ROANOKE TIMES 
                      Copyright (c) 1997, Roanoke Times

DATE: Thursday, March 27, 1997               TAG: 9703270029
SECTION: VIRGINIA                 PAGE: C-1  EDITION: METRO 
SOURCE: DWAYNE YANCEY THE ROANOKE TIMES


LOTTERY TAKES TO THE SKIES LOOK SOUTHWEST FOR SKYWRITER

White smoke will spell out the estimated jackpot in Friday's Big Game lottery: "$56million."

First, they turned our beloved star into an advertising gimmick.

Today, they turn our skies into a billboard.

Sometime between noon and 1 p.m. - prime lunch-hour viewing time - a stunt pilot hired by the Virginia Lottery will loop the loop over the Roanoke Valley, spewing enough white smoke behind him to spell out the estimated jackpot in Friday's Big Game lottery: "$56million."

With a little luck, and no wind, viewers will get a chance to see what is being billed as the first skywriting over Roanoke since .. well, memories are foggy on that score.

"To our knowledge," says skywriter Jim Butler, "Roanoke hasn't seen any skywriting since the 1950s" when Pepsi pilots barnstormed the country as part of a national advertising campaign.

Whatever the history, the particulars are the same:

"It's going to be like writing with a white Magic Marker on a blue sky," says Butler, who runs Aerial Sign Co., a Florida-based operation that will send two planes to Virginia for the day.

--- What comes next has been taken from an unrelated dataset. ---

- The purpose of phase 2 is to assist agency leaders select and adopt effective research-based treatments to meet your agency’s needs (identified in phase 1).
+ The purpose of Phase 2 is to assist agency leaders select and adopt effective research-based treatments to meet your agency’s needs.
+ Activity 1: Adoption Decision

His appearance over Roanoke is part of a four-city tour he and his son are making on the lottery's behalf; they'll also hit Richmond, Norfolk and Newport News as the lottery tries to drum up interest in Friday's Big Game drawing, the biggest ever offered in Virginia.

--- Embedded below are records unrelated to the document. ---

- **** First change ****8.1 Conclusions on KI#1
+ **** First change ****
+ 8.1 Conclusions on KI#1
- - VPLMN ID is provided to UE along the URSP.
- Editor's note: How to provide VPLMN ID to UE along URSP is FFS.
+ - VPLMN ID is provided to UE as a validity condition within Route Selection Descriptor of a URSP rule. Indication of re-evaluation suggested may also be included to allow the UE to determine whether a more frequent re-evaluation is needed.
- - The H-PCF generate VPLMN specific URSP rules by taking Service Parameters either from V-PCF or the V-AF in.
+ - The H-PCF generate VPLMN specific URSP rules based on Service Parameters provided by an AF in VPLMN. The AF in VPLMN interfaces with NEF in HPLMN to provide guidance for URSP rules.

The skywriting experiment is pretty big, too.

Butler says by the time he's done - actually his son, Jim Jr., will handle the Roanoke job in a single-engine 1958 Rowden - the words will stretch 6 miles across the sky. Each letter will be about 2,500 feet long.

The whole thing will be about 10,000 feet in the air and should be visible from six miles away. Butler suggests that viewers in downtown Roanoke look southwest; that means folks in Salem and west probably will be reading backward words.

Tough luck.

Speaking of luck, lottery officials - who are paying about $10,000 for the skywriting - are counting on some of their own, hoping that strong March winds won't blow their billowy billboard out of the sky before it's done.

"We hope by the time he finishes the 'million,' the dollar sign will still be in place," says lottery spokesman Ed Scarborough. "There's no guarantee of that. We could do this and it'll be gone in two minutes."

The National Weather Service, however, says the odds are in the lottery's favor.